WORK INSTRUCTIONS – Starting at the first line of the data, print every line up to and including the one with "(573, 394) none", but no pictures.

== == ==

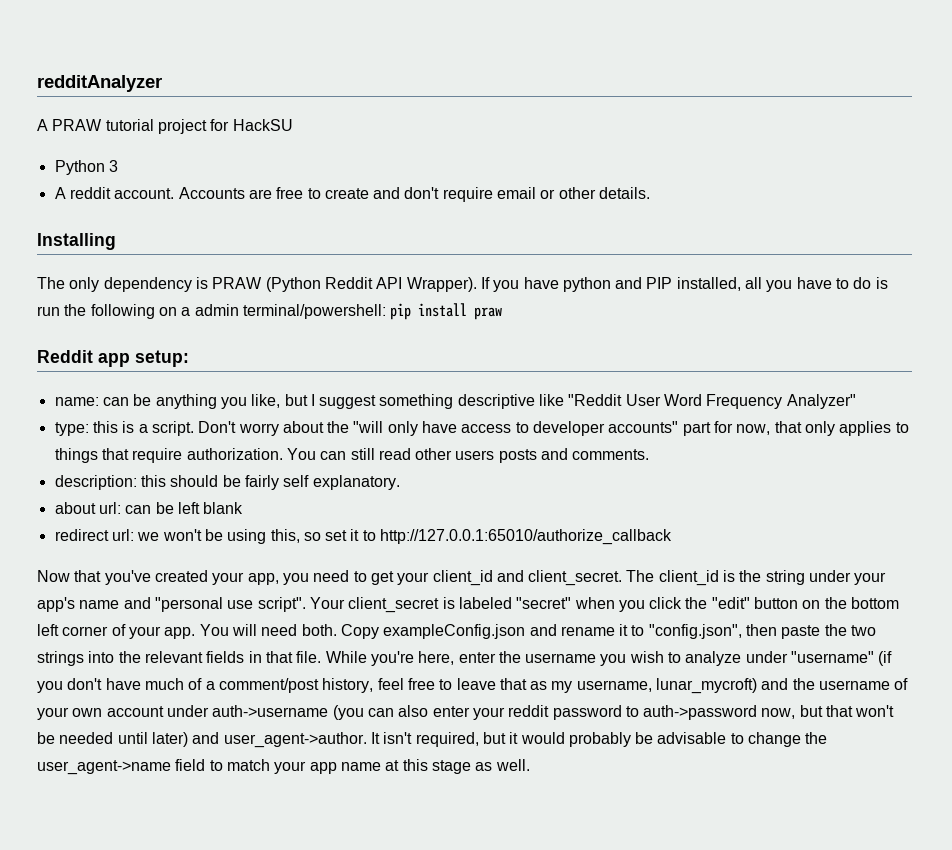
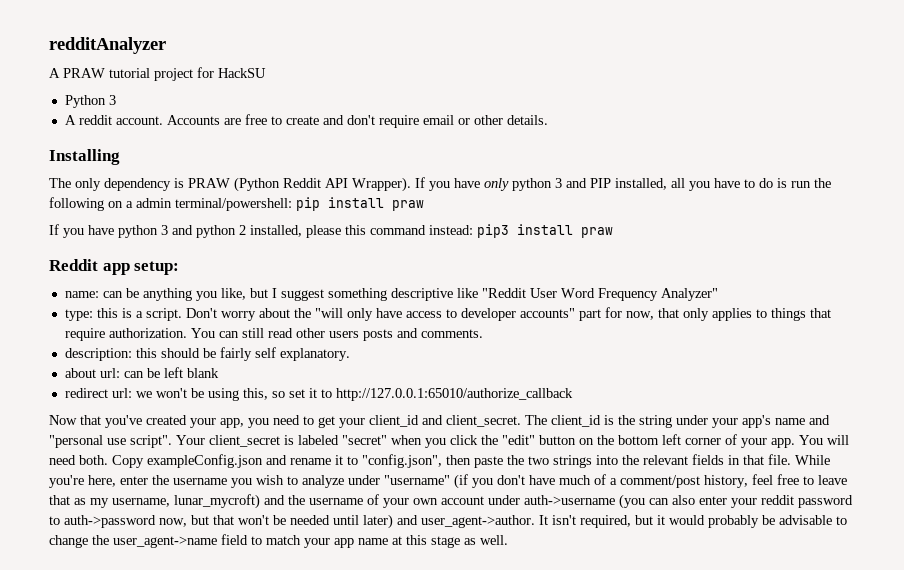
[562,277,611,292] python -> [484,178,562,191] only python 3
(503, 313) none -> [49,224,613,238] // If you have python 3 and python 2 installed, please this command instead: pip3 install praw

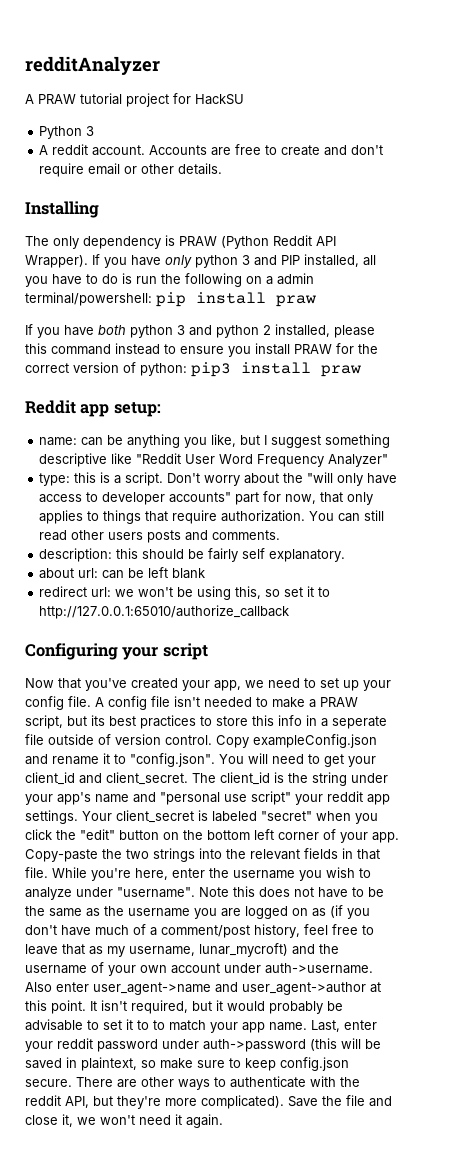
(114, 230) none -> [98,325,126,335] both
[429,225,473,235] instead: -> [115,343,378,357] [25,362,187,376] instead to ensure you install PRAW for the correct version of python:
(573, 394) none -> [25,643,208,660] // Configuring your script
[248,418,269,428] you -> [245,678,391,691] [25,696,358,710] [25,715,387,729] [25,734,377,748] [25,753,268,767] we need to set up your config file. A config file isn't needed to make a PRAW script, but its best practices to store this info in a seperate file outside of version control. Copy exampleConfig.json and rename it to "config.json". You will
[130,435,172,448] script". -> [251,791,390,805] [25,810,78,824] script" your reddit app settings.
[799,435,849,445] [49,454,503,468] You will need both. Copy exampleConfig.json and rename it to "config.json", then paste -> [25,849,98,862] Copy-paste
[384,475,450,485] "username" -> [117,886,384,898] [25,906,326,919] "username". Note this does not have to be the same as the username you are logged on as
[524,494,853,509] [49,514,535,529] auth->username (you can also enter your reddit password to auth->password now, but that won't be needed until later) and user_agent->author. -> [265,963,373,974] [25,982,381,995] [25,1000,86,1014] auth->username. Also enter user_agent->name and user_agent->author at this point.
[49,534,508,548] change the user_agent->name field to match your app name at this stage as well. -> [103,1019,377,1033] [25,1038,381,1052] [25,1057,349,1071] [25,1076,360,1090] [25,1095,392,1109] [25,1114,223,1128] set it to to match your app name. Last, enter your reddit password under auth->password (this will be saved in plaintext, so make sure to keep config.json secure. There are other ways to authenticate with the reddit API, but they're more complicated). Save the file and close it, we won't need it again.

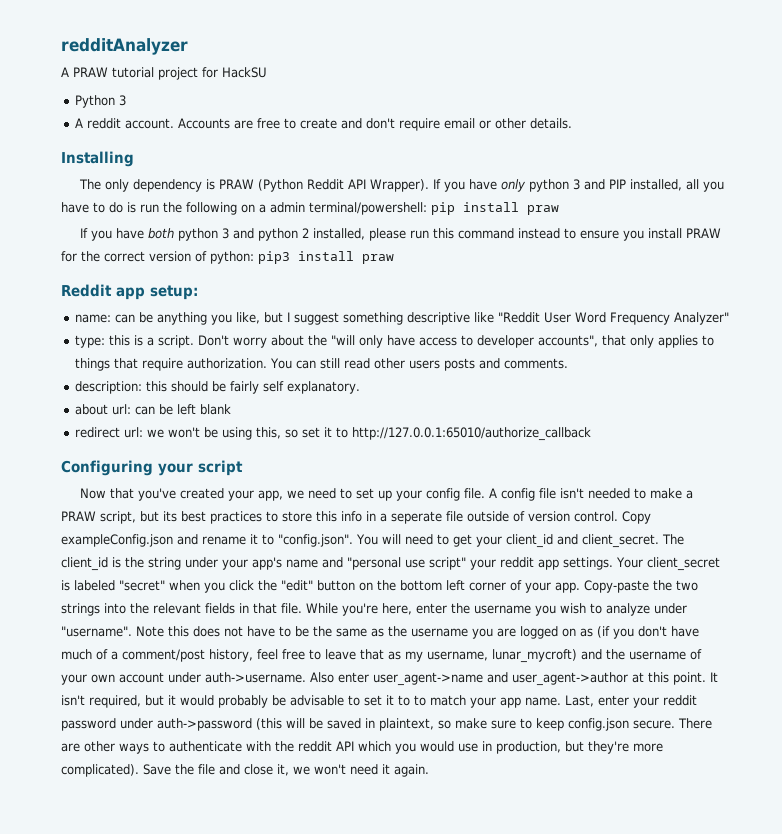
(375, 331) none -> [410,230,430,239] run
[169,491,317,505] accounts" part for now, -> [538,335,599,347] accounts",
[65,1096,89,1108] API, -> [336,741,561,754] API which you would use in production,

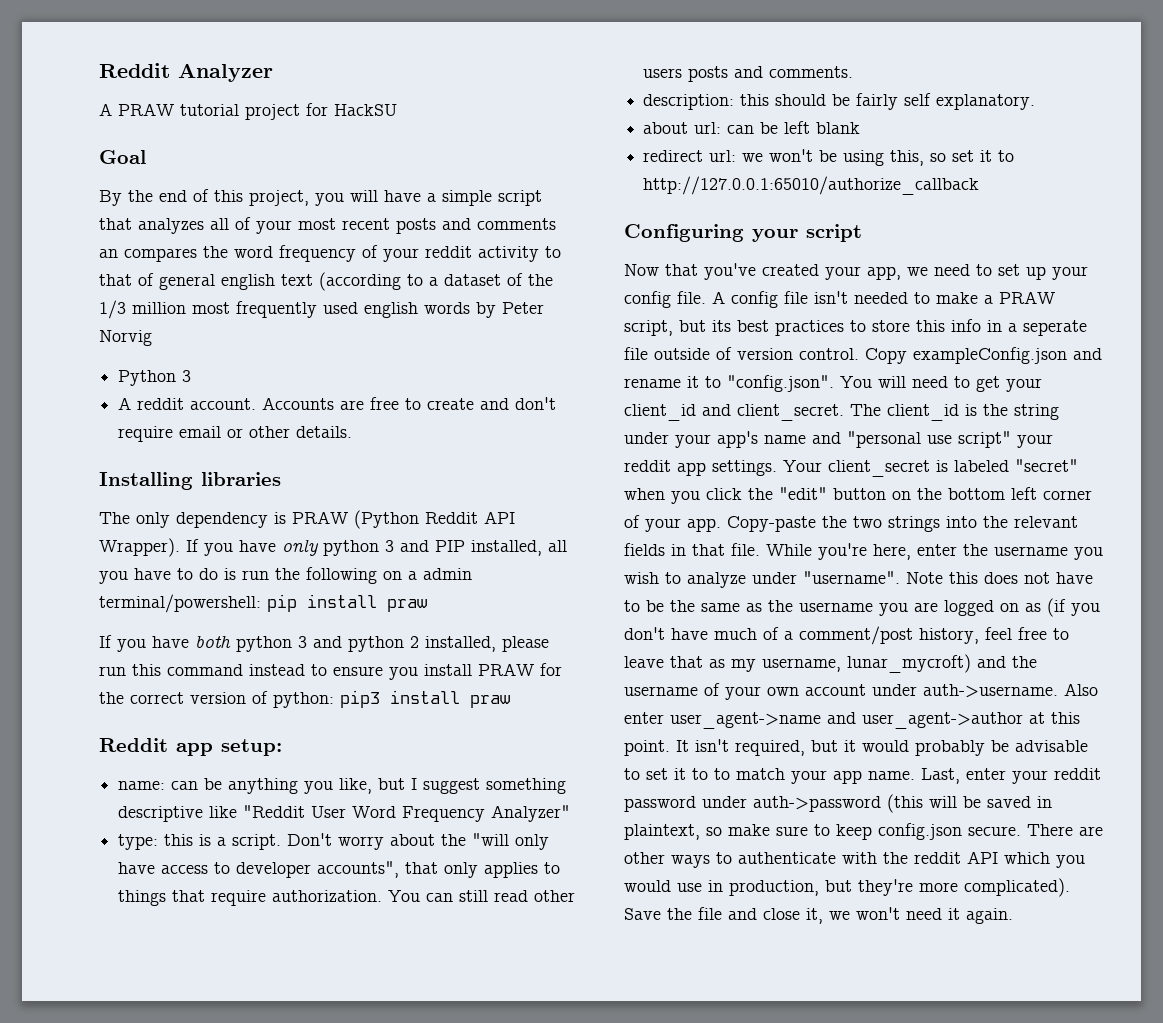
[61,38,188,55] redditAnalyzer -> [99,63,273,82] Reddit Analyzer
(267, 72) none -> [99,150,146,164] [99,189,542,206] [99,217,556,234] [99,245,561,262] [99,272,553,291] [99,300,544,319] [99,330,152,346] // Goal // By the end of this project, you will have a simple script that analyzes all of your most recent posts and comments an compares the word frequency of your reddit activity to that of general english text (according to a dataset of the 1/3 million most frequently used english words by Peter Norvig
(134, 159) none -> [201,472,281,486] libraries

== == ==

ANSWER SPACE –
[562,277,611,292] python -> [484,178,562,191] only python 3
(503, 313) none -> [49,224,613,238] // If you have python 3 and python 2 installed, please this command instead: pip3 install praw

(114, 230) none -> [98,325,126,335] both
[429,225,473,235] instead: -> [115,343,378,357] [25,362,187,376] instead to ensure you install PRAW for the correct version of python:
(573, 394) none -> [25,643,208,660] // Configuring your script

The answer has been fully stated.